Progress 01/01/04 to 12/31/04

Outputs
Purpose of the project is to investigate how the extensive genomic data being collected might be used to increase rates of genetic improvement, by selecting on genotypes instead of phenotypes. Possibilities for converting this project from theoretical to practical application were explored this year, including SNP detection, microarray technology and QTL identification in various species (see publications). It is apparent that practical application is many years away. It will take extensive research to identify all genes in metabolic pathways, and estimate functional performance of those genes. Currently it is practical to genetically improve a population for a few genes (marker assisted selection), but the goal of this project is to improve hundreds of genes simultaneously. Theoretical work will continue.

Impacts
Potential impact of this research is to increase the rate of genetic improvement in agriculture. This would greatly assist efforts to produce a plentiful and safe food supply for the world.

Publications

• Wang, Y., Voy, B.J., Urs, S., Kim, S., Soltlani-Bejnood, M., Quigley, N., Heo, Y.-R., Standridge, M., Andersen, B., Dhar, M., Joshi, R., Wortman, P., Taylor, J.W., Chun, J., Leuze, M., Claycombe, K., Saxton, A.M. and Moustaid-Moussa, N. 2004. The human fatty acid synthase gene and de novo lipogenesis are coordinately regulated in human adipose tissue. J. Nutr. 134: 1032-1038.
• Urs, S., Smith, C., Campbell, B., Saxton, A.M., Taylor, J., Zhang, B., Snoddy, J.R., Jones Voy, B. and Moustaid-Moussa, N. 2004. Gene Expression Profiling in human preadipocytes and adipocytes by microarray analysis. J. Nutr. 134: 762-770.
• Panthee, D.R., Pantalone, V.R., Sams, C.E., Saxton, A.M., West, D.R. and Rayford. W.E. 2004. Genomic regions governing soybean seed nitrogen accumulation. J. Amer. Oil Chemists Soc. 81(1): 77-81.
• Youngerman, S.M., Saxton, A.M., Oliver, S.P. and Pighetti, G.M. 2004. Association of CXCR2 polymorphisms with subclinical and clinical mastitis in dairy cattle. J Dairy Science 87:2442-2448.
• Hyten, D.L., Pantalone, V.R., Sams, C.E., Saxton, A.M., Landau-Ellis, D., Stefaniak, T.R. and Schmidt, M.E. 2004. Seed quality QTL in a prominent soybean population. Theoretical and Applied Genetics 109(3): 552-561.
• Smiley, R.D., Saxton, A.M., Jackson, M.J., Hicks, S.N., Stinnett, L.G. and Howell, E.E. 2004. Non-Linear Fitting of Bi-Substrate Enzyme Kinetic Data using SAS: Application to R67 Dihydrofolate Reductase. Analytical Biochemistry 334(1): 204-206.
• Youngerman, S.M., Saxton, A.M. and Pighetti, G.M. 2004. Novel single nucleotide polymorphisms and haplotypes within the bovine CXCR2 gene. Immunogenetics 56(5): 355-359.
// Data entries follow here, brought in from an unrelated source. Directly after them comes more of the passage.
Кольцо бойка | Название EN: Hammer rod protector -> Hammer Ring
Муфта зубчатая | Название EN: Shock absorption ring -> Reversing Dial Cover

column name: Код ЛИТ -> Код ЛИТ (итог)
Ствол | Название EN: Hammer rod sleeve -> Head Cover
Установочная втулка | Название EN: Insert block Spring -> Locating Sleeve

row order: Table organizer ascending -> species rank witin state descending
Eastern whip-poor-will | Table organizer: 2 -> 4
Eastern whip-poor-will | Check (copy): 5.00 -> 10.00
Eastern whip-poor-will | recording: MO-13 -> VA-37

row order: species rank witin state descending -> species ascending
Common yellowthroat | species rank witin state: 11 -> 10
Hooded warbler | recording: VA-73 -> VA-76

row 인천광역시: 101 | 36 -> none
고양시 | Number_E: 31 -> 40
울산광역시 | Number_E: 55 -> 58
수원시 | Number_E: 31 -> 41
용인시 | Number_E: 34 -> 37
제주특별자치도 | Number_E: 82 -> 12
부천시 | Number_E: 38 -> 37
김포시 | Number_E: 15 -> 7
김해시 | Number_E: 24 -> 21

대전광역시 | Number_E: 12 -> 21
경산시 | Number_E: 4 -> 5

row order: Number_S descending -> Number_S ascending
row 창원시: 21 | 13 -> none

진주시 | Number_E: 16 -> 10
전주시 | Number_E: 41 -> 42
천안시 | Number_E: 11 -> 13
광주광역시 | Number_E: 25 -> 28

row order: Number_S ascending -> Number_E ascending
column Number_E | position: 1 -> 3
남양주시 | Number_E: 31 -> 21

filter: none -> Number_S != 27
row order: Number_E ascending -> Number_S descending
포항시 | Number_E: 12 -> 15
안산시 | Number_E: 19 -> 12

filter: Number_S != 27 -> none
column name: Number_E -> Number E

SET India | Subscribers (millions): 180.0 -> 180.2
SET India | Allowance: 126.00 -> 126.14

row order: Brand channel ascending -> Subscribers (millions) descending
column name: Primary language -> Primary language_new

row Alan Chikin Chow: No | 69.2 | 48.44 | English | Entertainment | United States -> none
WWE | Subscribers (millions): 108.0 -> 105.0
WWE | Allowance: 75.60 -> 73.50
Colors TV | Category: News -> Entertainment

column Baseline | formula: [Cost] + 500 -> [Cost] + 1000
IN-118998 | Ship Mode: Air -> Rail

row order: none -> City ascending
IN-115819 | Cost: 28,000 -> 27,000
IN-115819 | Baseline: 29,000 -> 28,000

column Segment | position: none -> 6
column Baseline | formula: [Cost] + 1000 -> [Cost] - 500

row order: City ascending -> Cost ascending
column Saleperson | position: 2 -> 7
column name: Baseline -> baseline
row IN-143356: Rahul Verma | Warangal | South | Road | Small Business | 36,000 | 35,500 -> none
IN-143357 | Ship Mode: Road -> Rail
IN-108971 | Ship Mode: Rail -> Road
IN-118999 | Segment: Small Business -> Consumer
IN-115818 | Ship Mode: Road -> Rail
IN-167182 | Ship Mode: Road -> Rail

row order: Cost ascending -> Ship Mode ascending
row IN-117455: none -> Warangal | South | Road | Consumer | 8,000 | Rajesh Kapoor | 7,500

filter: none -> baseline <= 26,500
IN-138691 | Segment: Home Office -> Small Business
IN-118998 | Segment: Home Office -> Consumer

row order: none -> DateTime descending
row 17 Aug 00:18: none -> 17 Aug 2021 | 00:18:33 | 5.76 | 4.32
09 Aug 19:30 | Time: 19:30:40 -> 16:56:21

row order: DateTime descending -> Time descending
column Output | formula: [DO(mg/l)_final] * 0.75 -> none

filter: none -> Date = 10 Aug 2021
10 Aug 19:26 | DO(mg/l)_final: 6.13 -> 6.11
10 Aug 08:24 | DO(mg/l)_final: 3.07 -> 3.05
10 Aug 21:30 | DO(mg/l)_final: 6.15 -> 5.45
Progress 01/01/03 to 12/31/03

Outputs
A preliminary version of the simulation program has been written using SAS software, which simulates genotypes for a metabolic pathway, and tracks the effect of genetic selection on gene frequencies. Flexibility in genetic selection provided by investigator written software appears to justify the programming effort, as compared to using existing metabolic simulation programs. Ability to specify different metabolic pathways needs to be incorporated in the SAS program.

Impacts
No impacts were expected in the first year of this project.

Publications

• Saxton, A.M. and Stalder, K.J. 2002. Selection of genotypes. 7th World Congress on Genetics Applied to Livestock Production. August 19-23, Montpelier, France. Paper No. 22-32.